Os normais

No samba de gafieira, não tem nada mais inadequado do que não saber dançar. E lá fui eu, ainda assim, a bailarina inapta, cruzar o salão rumo à moça que sempre assisto voar na pista, toda semana, nos braços de alguém bem mais adequado que eu. Convidei-a pra me conduzir: um desafio sem atrativos. Ela disse sim.

Tivesse eu permanecido resignada em toda a minha consciente inadequação ao cenário, não teria nunca experimentado a mágica de, por três minutos, flutuar colada à Amanda.

Pois a vida, jovem Padawan, é um imenso samba de gafieira. Excetuando-se aqueles raros que, por talento nato ou esforço próprio, alcançam o nível Carlinhos de Jesus de ajustamento ao baile, somos todos, em nossa imensa maioria, espectadores fascinados com o ritmo da música e ansiosos por aprender a dança.

Às vezes, rola.
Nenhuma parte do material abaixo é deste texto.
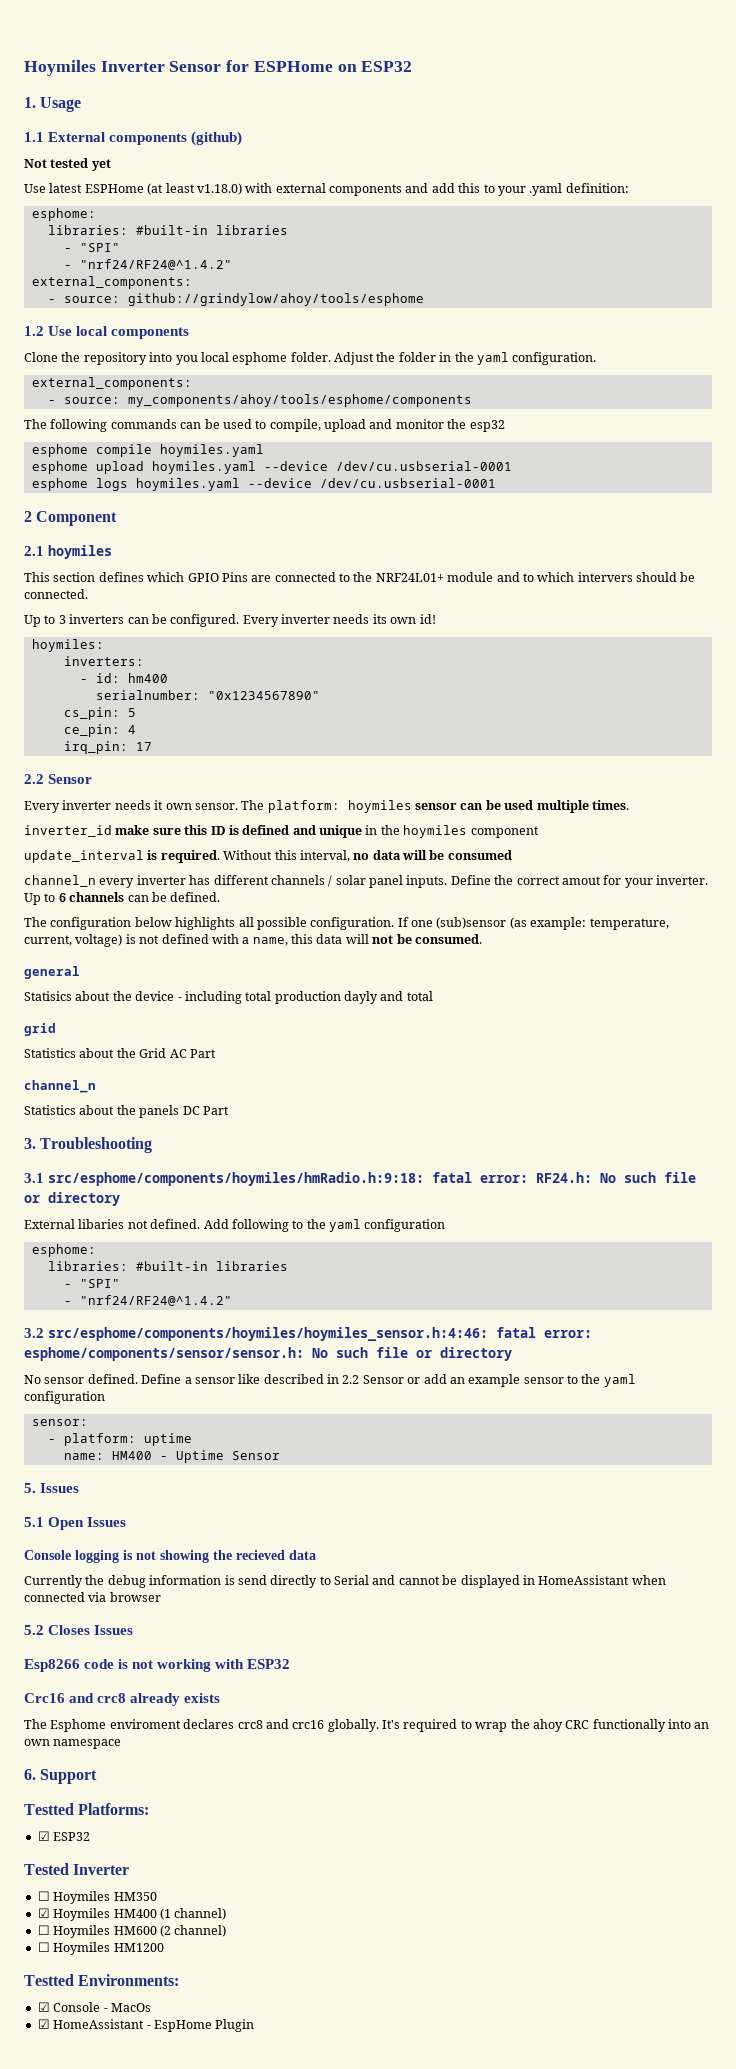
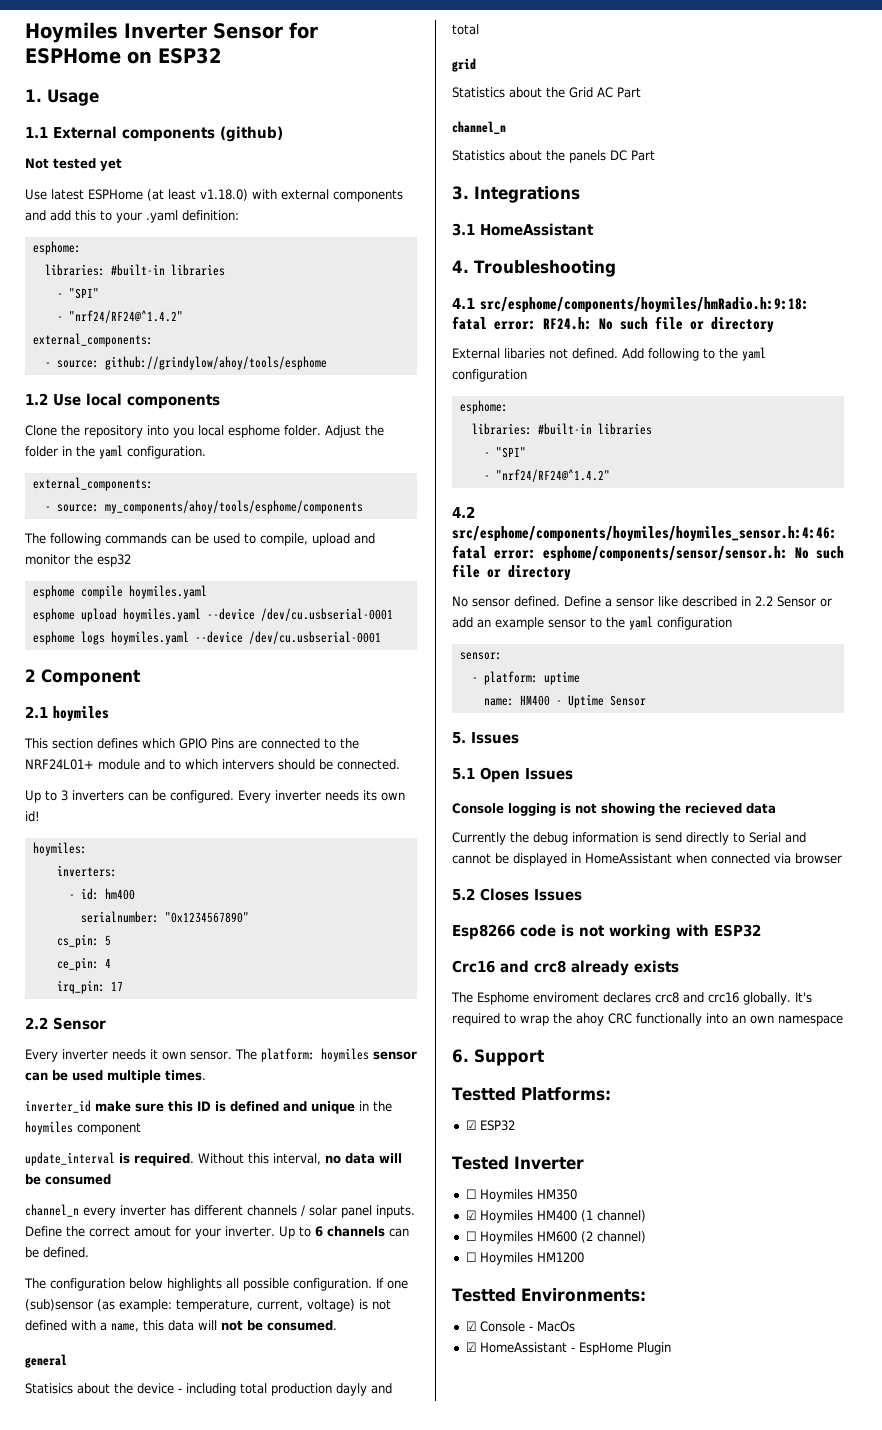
(36, 1143) none -> [474,186,580,203] [452,223,594,236] [452,260,469,273] Integrations // 3.1 HomeAssistant // 4.
[24,1173,44,1183] 3.1 -> [452,298,475,309] 4.1
[24,1328,44,1338] 3.2 -> [452,506,475,518] 4.2

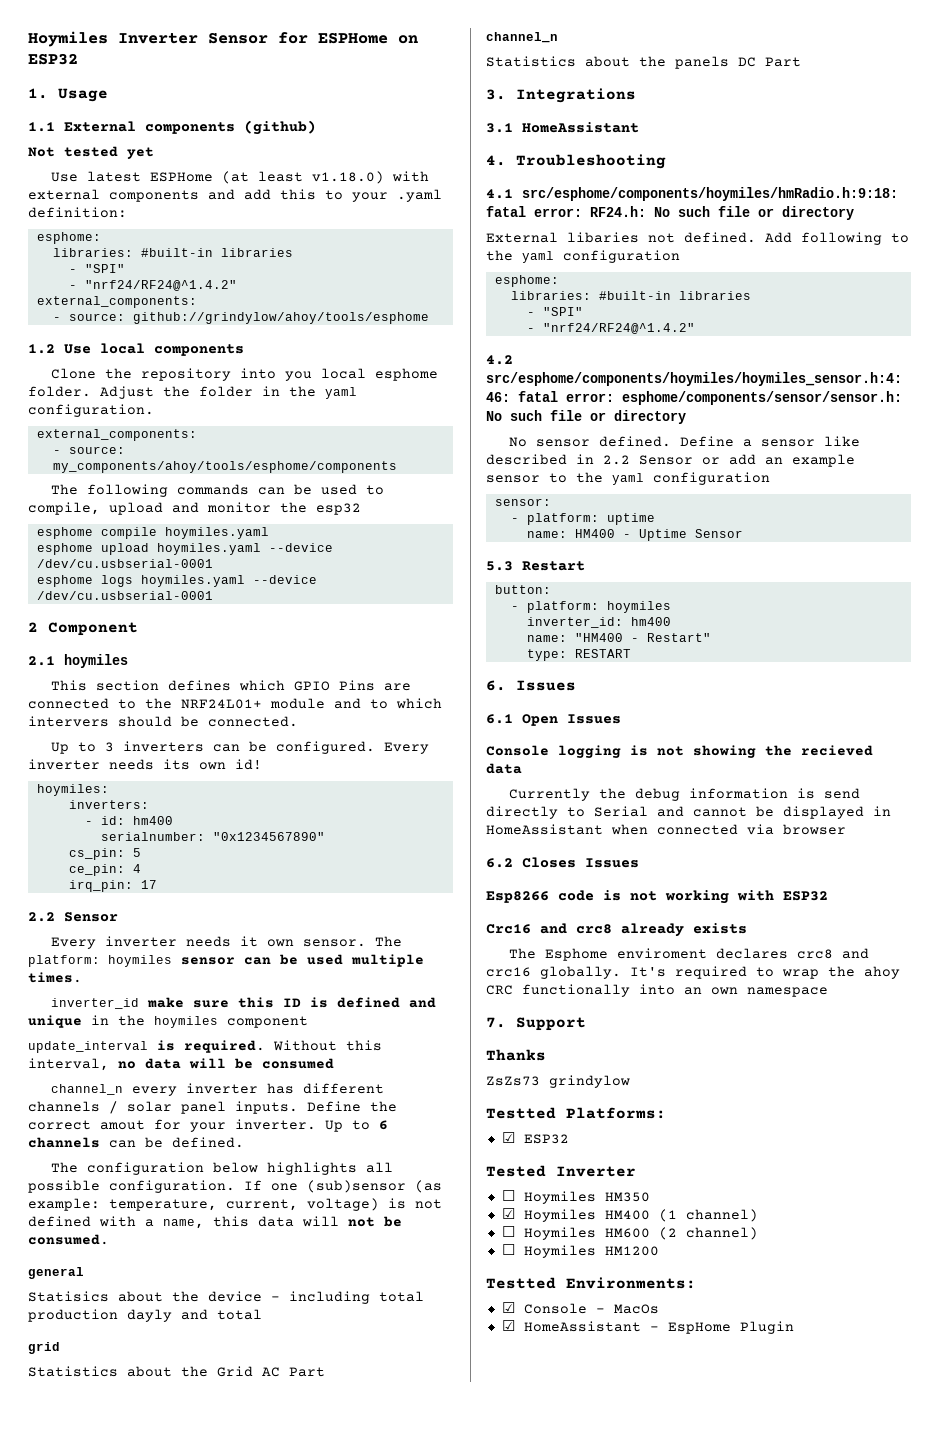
[452,732,519,744] [452,768,475,780] 5. Issues // 5.1 -> [486,561,585,571] [494,585,551,594] [510,601,671,613] [526,617,671,628] [526,633,711,642] [526,649,631,661] [486,680,576,691] [486,714,513,724] 5.3 Restart // button: // - platform: hoymiles // inverter_id: hm400 // name: "HM400 - Restart" // type: RESTART // 6. Issues // 6.1
[452,888,475,901] 5.2 -> [486,858,513,868] 6.2
[452,1049,469,1063] 6. -> [486,1017,506,1028] 7.
(544, 1057) none -> [486,1049,546,1061] [486,1075,630,1088] // Thanks // ZsZs73 grindylow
Às vezes, não. Mas o certo é que, enquanto a utópica perfeição não chega, a sensação de inadequação será frequente, e o que vai diferenciar um dançarino do outro é a maneira com que cada um encara o convite para lidar com ela.

Parece – e é – cruel, mas o que o mundo quer é só aquilo que parece normal. O que destoa, ele rejeita. E assim seguimos nesse cotidiano em que se sobressai não só quem mais se encaixa no que é esperado, mas também aqueles que melhor sabem exercer a perversidade de fazer o outro se sentir impróprio.

A humorista Tatá Werneck posta fotos erguendo a blusa, feliz com sua primeira gestação: chovem comentários acerca do tamanho supostamente errado da sua barriga. O comercial do Banco do Brasil celebra a diversidade de atores com cortes de cabelo, idades e cor da pele variados: o presidente da República manda cancelar a propaganda porque ela é indevida.

Um modelo comete o despautério de morrer em plena passarela. O mundo da moda não pode parar para reverenciar o momento extraordinário, e não só segue com aquele desfile, mas com todos os outros programados para o evento.

E a gente pode até ficar se perguntando se alguém vai comprar, na loja, peças iguais àquelas que ele vestia quando caiu de cara no chão (afinal, será que há roupa oportuna para morrer?), mas qualquer tipo de questionamento assim só vai ressaltar a nossa própria inconveniência. Porque contestar é inadequado.

Um dia, quis me fantasiar de Daenerys Targaryen para o carnaval da firma. Uma alegoria contida, com os dragões de pelúcia do meu filho enfeitando os ombros, daria para trabalhar e ainda fazer graça como a heroína de “Game of Thrones”. Mas parece que, como Daenerys é linda e eu sou feia, meu marido à época riu de mim e disse que eu deveria escolher algo mais – adivinhem – adequado à minha forma física sem predicados.

No sábado passado, antes de tomar coragem e atravessar o salão para convidar Amanda a me convidar para dançar, achei por bem me aproximar da banda que animava a festa e avisar que o microfone da cantora parecia desligado – era bom fazê-lo o quanto antes, certo?, afinal estávamos lá para ouvi-la brilhar.

Ao final do show, na confraternização entre amigos, o cantor que divide o palco com ela (e de quem o microfone funcionava bem o tempo todo) entendeu que era importante ressaltar para os outros o quanto fui inadequada ao abordar a banda. Riu alto, satisfez-se do deboche e, contente, foi embora sabendo que exerceu seu papel de bastião da conformidade.

Regozijam-se os tidos normais porque mantêm a ordem, apontam os dedos e bradam contra. Porque tiram onda e adormecem em paz. Descansam tranquilos enquanto, lá fora, o mundo segue com gestações adequadas, comerciais adequados, fantasias adequadas, plateias adequadas. Ufa.

Menos mal que, sorte imensa, nunca dormiremos juntos nessa vida nem em outras próximas. Tampouco compartilharemos, os normais e eu, mais que uma mesa de bar, ou espaços virtuais em comum. É que da previsibilidade eu tenho pânico, e, do julgamento, nojo. No meu mundo, ninguém faz ninguém se sentir mal por sair do script. Inadequado é palavra que nem existe.

No meu mundo, há apenas Amandas e sua profunda generosidade em envolver nos braços uma louca desconhecida e inábil, e compartilhar com ela sua competência, seus truques, o ritmo das suas cadeiras e o cheiro fresco de laranja madura dos seus cabelos cacheados.